Computing Inverse Kinematics
Computing Inverse Kinematics (IK) is a fundamental problem in robotics.
Given a desired end-effector pose, the goal is to find a set of joint angles that will achieve that pose.
MoveIt Pro provides a highly optimized pose IK solver called PoseIK
.
This document describes the different Behaviors available to compute Inverse Kinematics.
PoseIK
PoseIK
offers significant benefits over other IK solvers:
- Performance:
PoseIK
is orders of magnitude faster than existing open-source solvers. - Deterministic:
PoseIK
is deterministic and will always return the same solution for the same input. - Support for cost functions:
PoseIK
supports cost functions to optimize the solution based on user-defined criteria. - Support for multiple end-effectors:
PoseIK
can solve IK for multiple end-effectors simultaneously, even if those end-effectors are on kinematic chains that share common links (e.g. a humanoid torso with two arms).
See this guide for information on how to configure PoseIK
as the default IK solver in your workspace.
A Behavior to compute Inverse Kinematics
To see an example in action, start MoveIt Pro using moveit_pro run -c multi_arm_sim
and run the Multi-tip IK Example
Objective.
The ComputeInverseKinematics
Behavior uses PoseIK
to compute Inverse Kinematics for a given set of Cartesian-space goals.
The Behavior can solve IK for a single end-effector (most typical case) or multiple end-effectors simultaneously.
It takes the planning group name as input, as well as the desired end-effector poses and corresponding tip link names to compute IK for.
It outputs the joint states for the given planning group that achieve the desired end-effector poses.

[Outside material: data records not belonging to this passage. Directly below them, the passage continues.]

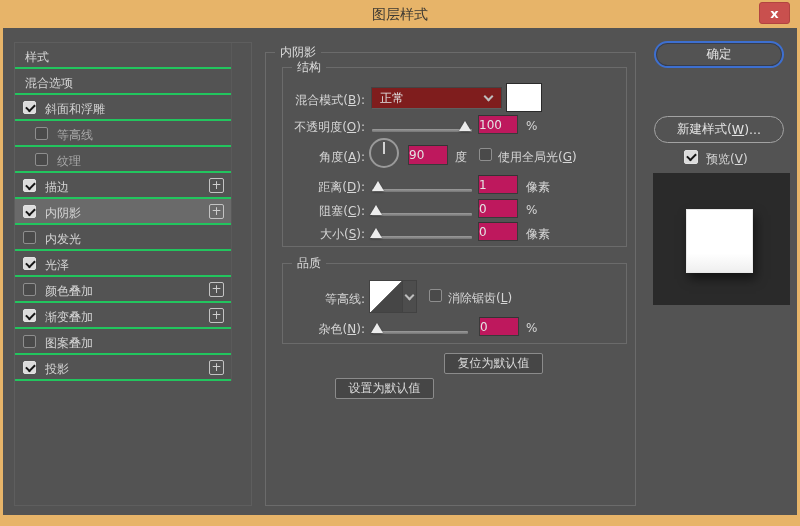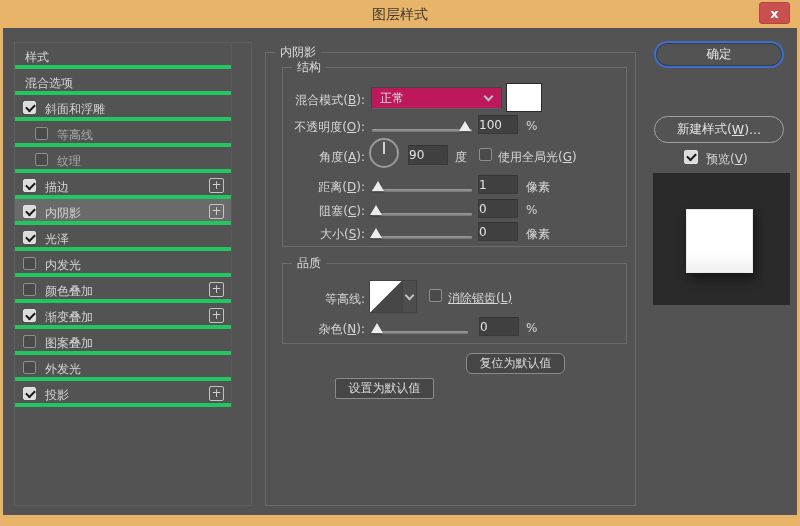--- a/index.html
+++ b/index.html
@@ -20,7 +20,7 @@
     border:1px solid #5e5e5e; background:#535353; }
   .list-rows { position:absolute; left:0; top:0; width:217px; border-right:1px solid #5a5a5a; }
   .scroll-track { position:absolute; left:217px; top:0; width:19px; bottom:27px; }
-  .row { position:relative; height:26px; border-bottom:4px solid #22c55e; }
+  .row { position:relative; height:26px; border-bottom:2px solid #22c55e; }
   .row.selected { background:#6a6a6a; }
   .row .lbl { position:absolute; left:30px; top:6px; font-size:12px; color:#d4d4d4; white-space:nowrap; }
   .row.nocb .lbl { left:10px; }

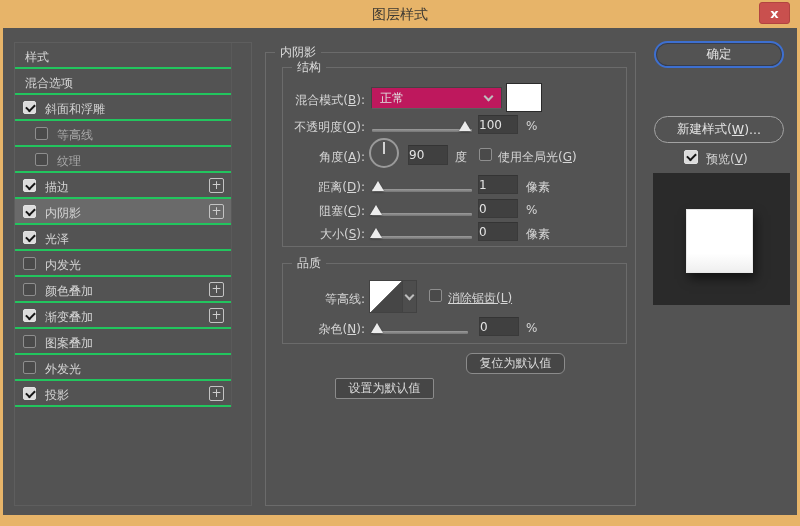--- a/index.html
+++ b/index.html
@@ -58,7 +58,7 @@
     border-top-color:#343434; color:#e3e3e3; font-size:12px; padding:0 0;
     font-family:"DejaVu Sans","Liberation Sans",sans-serif; }
 
-  .dropdown { position:absolute; left:88px; top:19px; width:131px; height:22px; background:#be185d;
+  .dropdown { position:absolute; left:88px; top:19px; width:131px; height:22px; background:#7f1d1d;
     border:1px solid #434343; border-bottom-color:#5f5f5f; color:#e0e0e0; font-size:12px;
     line-height:20px; padding-left:8px; }
   .chev { position:absolute; width:7px; height:7px; border-right:2px solid #bdbdbd; border-bottom:2px solid #bdbdbd;

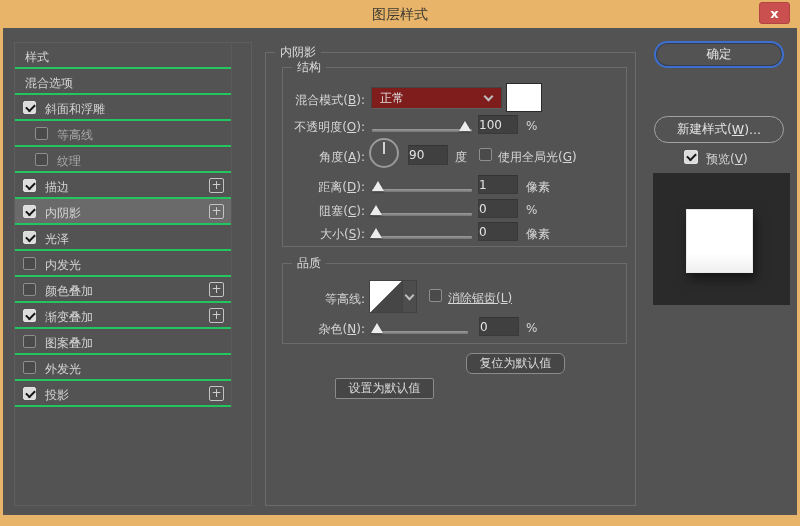--- a/index.html
+++ b/index.html
@@ -54,7 +54,7 @@
   .flabel { position:absolute; left:0; width:82px; text-align:right; font-size:12px; color:#d6d6d6; white-space:nowrap; }
   .unit { position:absolute; font-size:12px; color:#d6d6d6; }
 
-  .val { position:absolute; width:40px; height:19px; background:#404040; border:1px solid #3a3a3a;
+  .val { position:absolute; width:40px; height:19px; background:#be185d; border:1px solid #3a3a3a;
     border-top-color:#343434; color:#e3e3e3; font-size:12px; padding:0 0;
     font-family:"DejaVu Sans","Liberation Sans",sans-serif; }
 

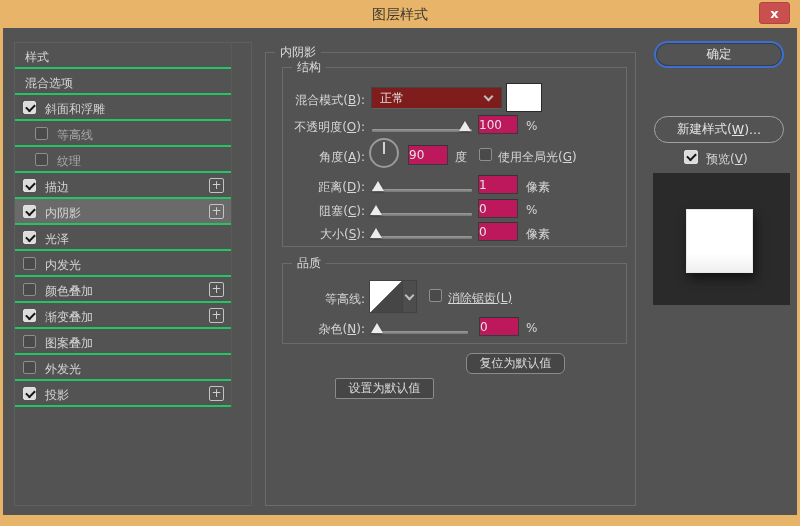--- a/index.html
+++ b/index.html
@@ -147,12 +147,12 @@
           <span class="plusbtn">+</span>
         </div>
         <div class="row">
+          <span class="cb"></span>
+          <span class="lbl">内发光</span>
+        </div>
+        <div class="row">
           <span class="cb checked"></span>
           <span class="lbl">光泽</span>
-        </div>
-        <div class="row">
-          <span class="cb"></span>
-          <span class="lbl">内发光</span>
         </div>
         <div class="row">
           <span class="cb"></span>

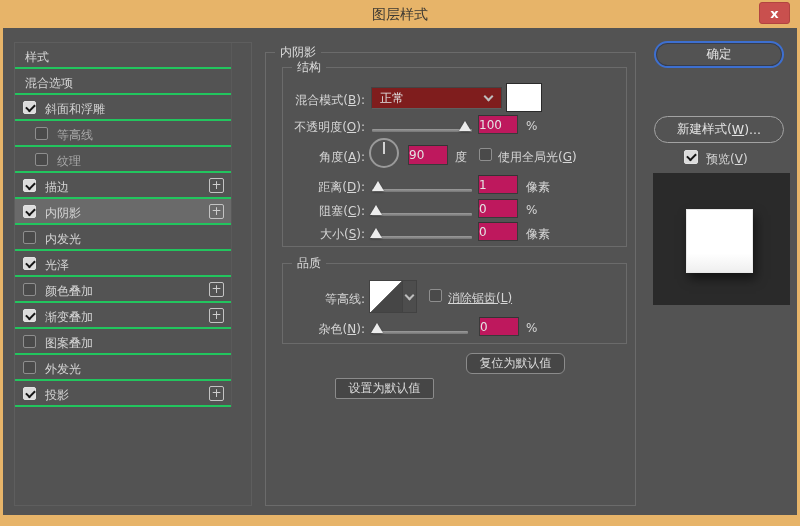--- a/index.html
+++ b/index.html
@@ -245,7 +245,7 @@
           </span>
         </div>
         <span class="ckbx" style="left:146px; top:25px;"></span>
-        <span class="cklabel" style="left:165px; top:26px;text-decoration:underline;">消除锯齿(<u>L</u>)</span>
+        <span class="cklabel" style="left:165px; top:26px;">消除锯齿(<u>L</u>)</span>
 
         <span class="flabel" style="top:57px;">杂色(<u>N</u>):</span>
         <div class="track" style="left:90px; top:67px; width:95px;">

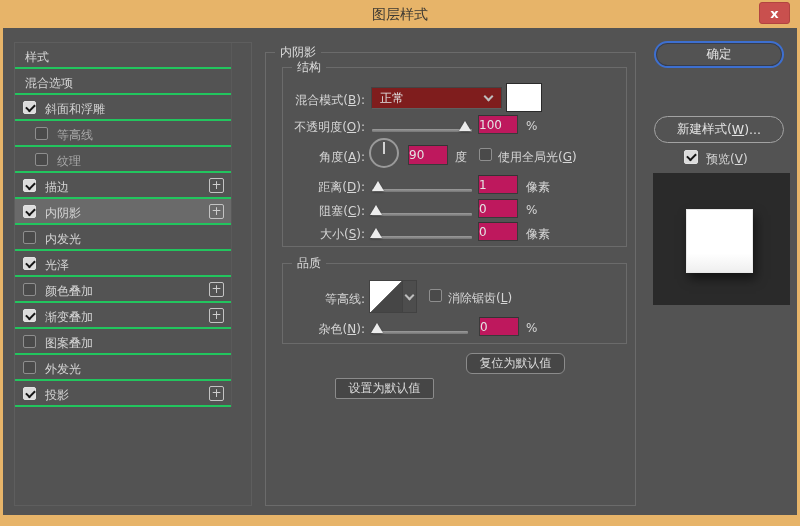--- a/index.html
+++ b/index.html
@@ -169,10 +169,6 @@
           <span class="lbl">图案叠加</span>
         </div>
         <div class="row">
-          <span class="cb"></span>
-          <span class="lbl">外发光</span>
-        </div>
-        <div class="row">
           <span class="cb checked"></span>
           <span class="lbl">投影</span>
           <span class="plusbtn">+</span>

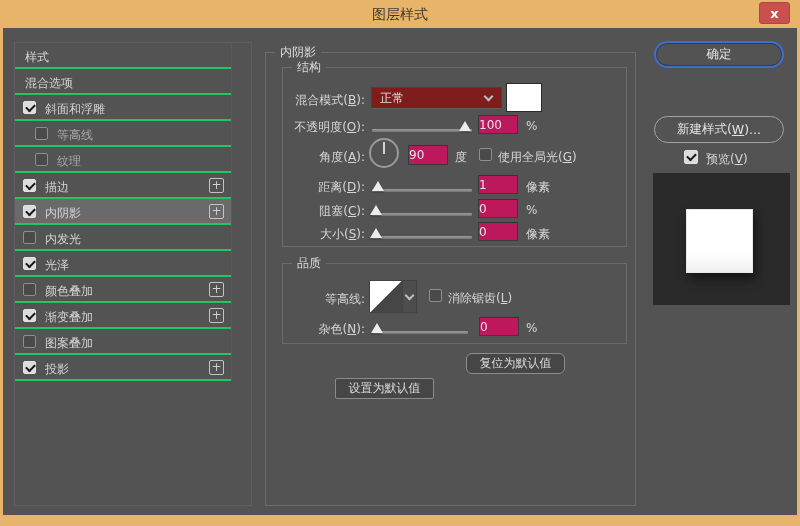--- a/index.html
+++ b/index.html
@@ -252,7 +252,7 @@
       </div>
 
       <div class="defbtn" style="left:69px;margin-top:25px;">设置为默认值</div>
-      <div class="defbtn" style="left:200px;border-radius:6px;">复位为默认值</div>
+      <div class="defbtn" style="left:178px;">复位为默认值</div>
     </div>
 
     <div class="pillbtn focused" style="top:13px;">确定</div>

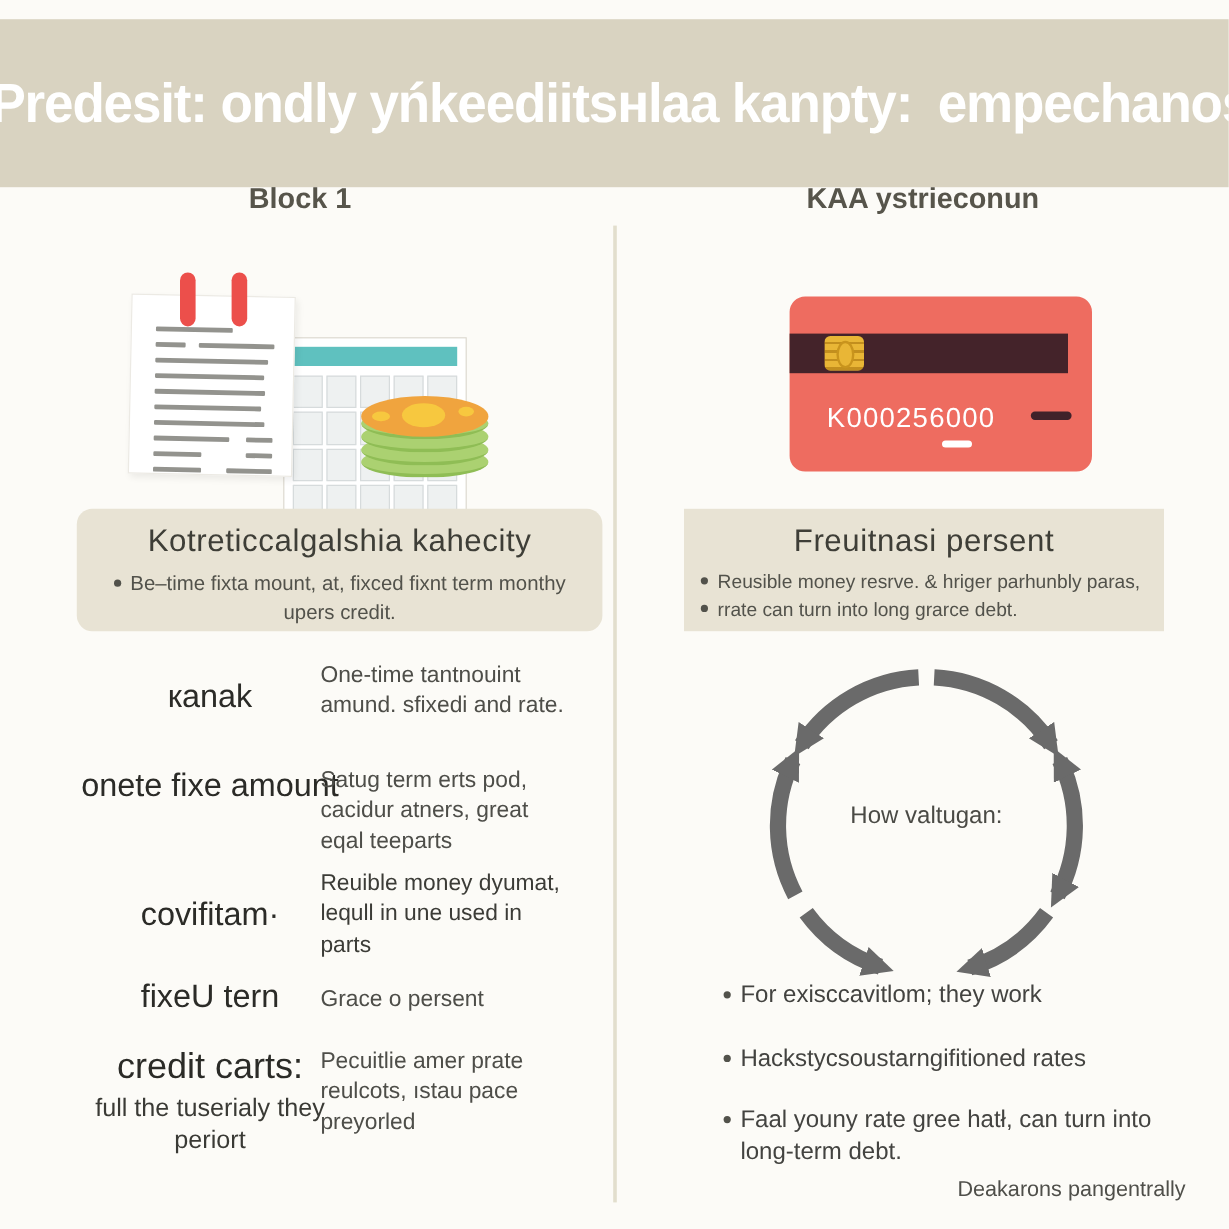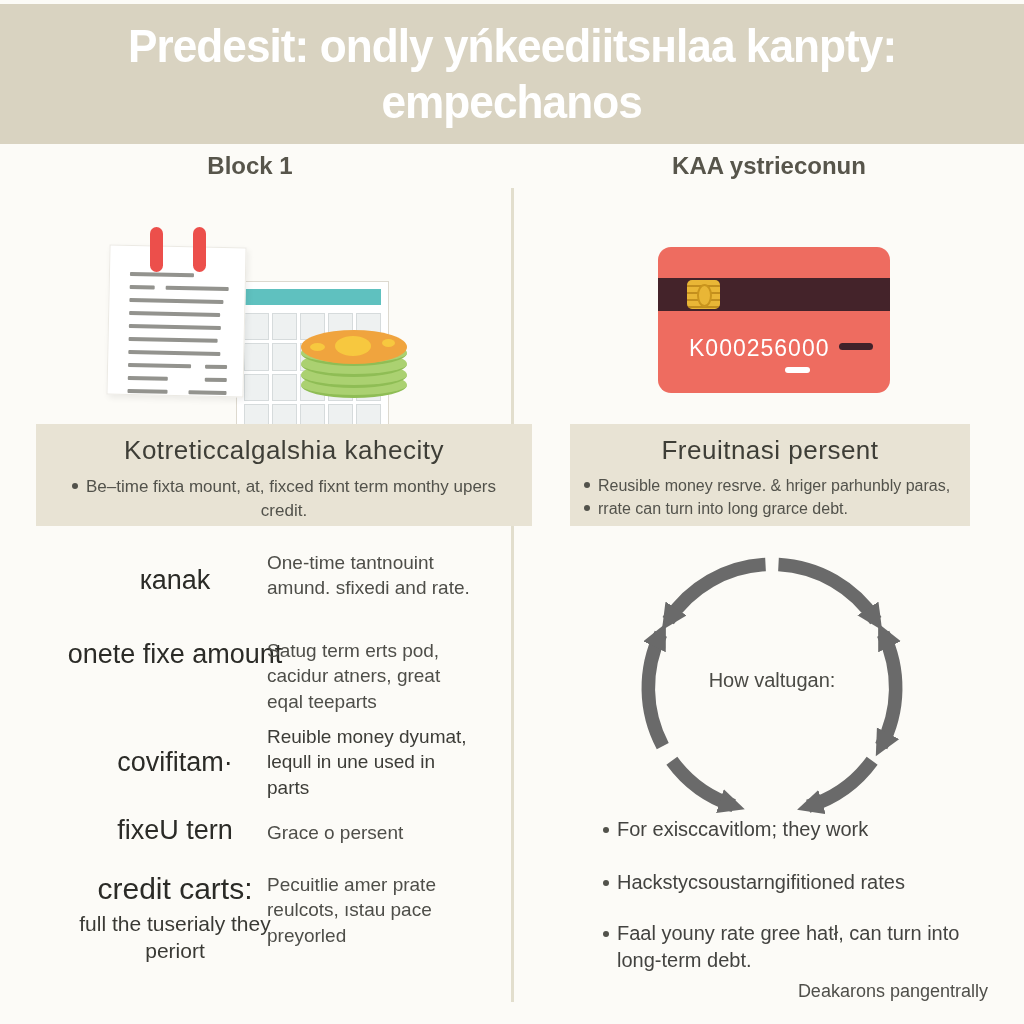--- a/index.html
+++ b/index.html
@@ -7,8 +7,8 @@
           font-family:"Liberation Sans",sans-serif;overflow:hidden;}
 
   
-  .header-band{position:absolute;left:0;top:4px;width:1024px;height:140px;background:#d9d3c1;
-               display:flex;flex-direction:column;align-items:center;justify-content:center;}
+  .header-band{position:absolute;left:0;top:16px;width:1024px;height:140px;background:#d9d3c1;
+               display:flex;align-items:center;justify-content:center;}
   .title-line{color:#ffffff;font-weight:bold;font-size:46px;line-height:56px;
               letter-spacing:-1px;transform:scaleX(.96);white-space:nowrap;}
 

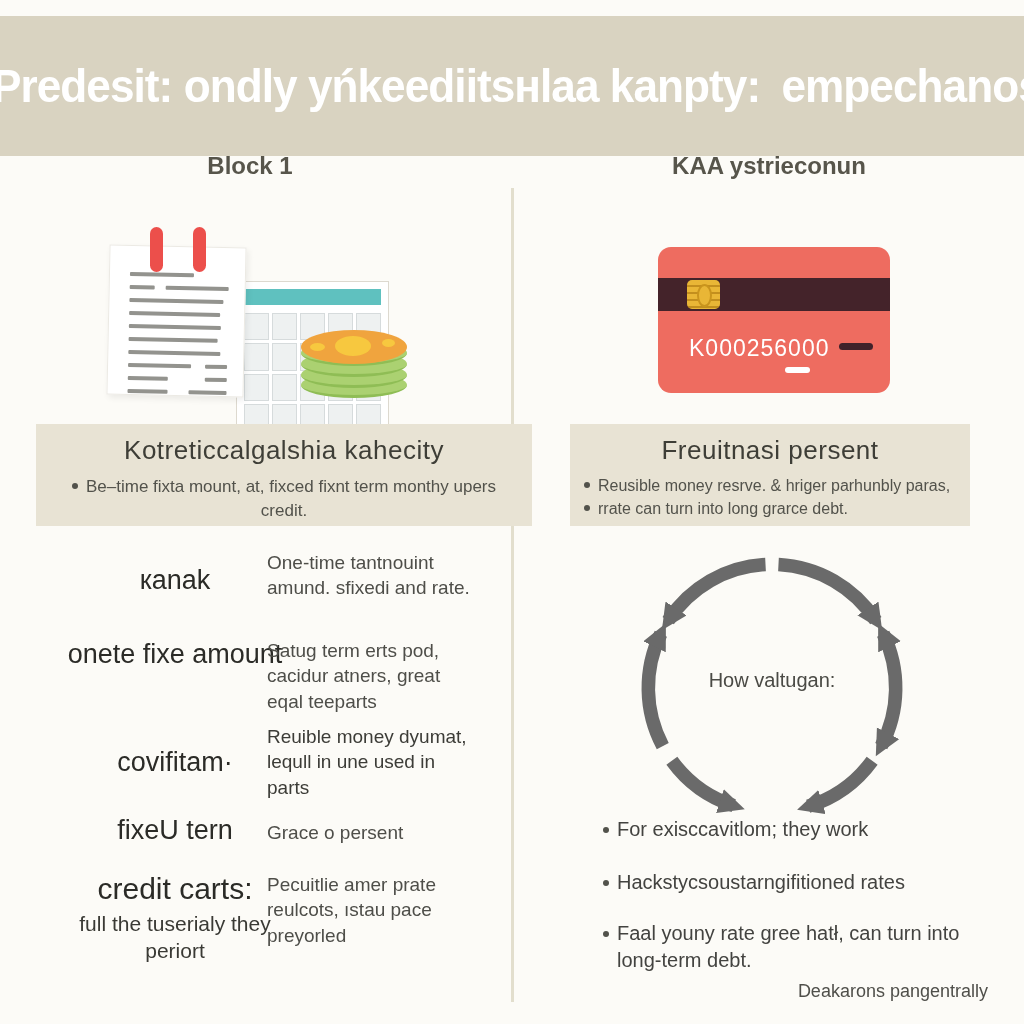--- a/index.html
+++ b/index.html
@@ -46,7 +46,7 @@
   .coin-dot.s2{left:81px;top:9px;width:13px;height:8px;}
 
   
-  .card{position:absolute;left:658px;top:247px;width:232px;height:146px;background:#ee6c60;border-radius:13px;}
+  .card{position:absolute;left:658px;top:247px;width:232px;height:146px;background:#ee6c60;border-radius:13px;padding-left:20px;}
   .card-stripe{position:absolute;left:0;top:31px;width:232px;height:33px;background:#44232a;}
   .card-chip{position:absolute;left:29px;top:33px;width:33px;height:29px;background:#e9b636;border-radius:5px;
              background-image:repeating-linear-gradient(180deg,rgba(163,110,10,0) 0 5px,rgba(163,110,10,.55) 5px 7px);}

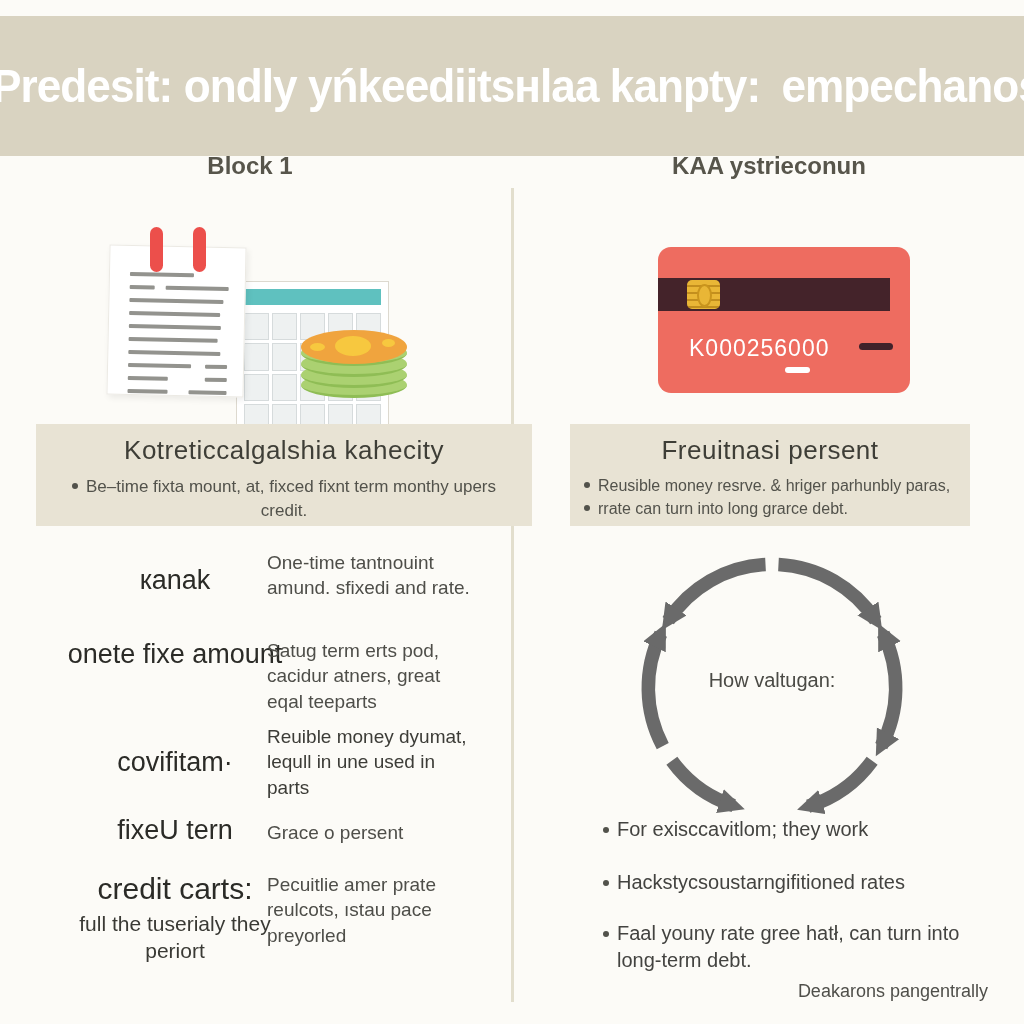--- a/index.html
+++ b/index.html
@@ -58,7 +58,7 @@
 
   
   .box{position:absolute;top:424px;height:102px;background:#e8e3d4;box-sizing:border-box;padding-top:11px;}
-  .box.left{left:36px;width:496px;}
+  .box.left{left:64px;width:438px;border-radius:13px;}
   .box.right{left:570px;width:400px;}
   .box-title{text-align:center;font-size:26px;color:#3e3e37;letter-spacing:.5px;margin-bottom:9px;}
   .box-bullets{font-size:17px;color:#52524b;line-height:1.42;}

Then you can command the robot to move to those joint configurations with other Objectives like Move To Joint State
.
Computing Inverse Kinematics as part of an MTC Task
To see an example in action, start MoveIt Pro using moveit_pro run -c lab_sim
and run the Grasp Planning
Objective.
MoveIt Pro includes a Behavior called SetupMTCBatchPoseIK
that can be used to evaluate a set of IK goals for a given planning group.
MTC will then use PoseIK
to compute IK for each goal in the set, and rank the solutions based on a cost function (typically joint-space distance to the current robot configuration).
The solutions are then fed into the larger planning pipeline for further processing.
A typical use case of this Behavior is to find a feasible grasp / place pose amongst a set of candidate poses. This Behavior only supports a single end-effector at the moment (i.e. kinematic chains).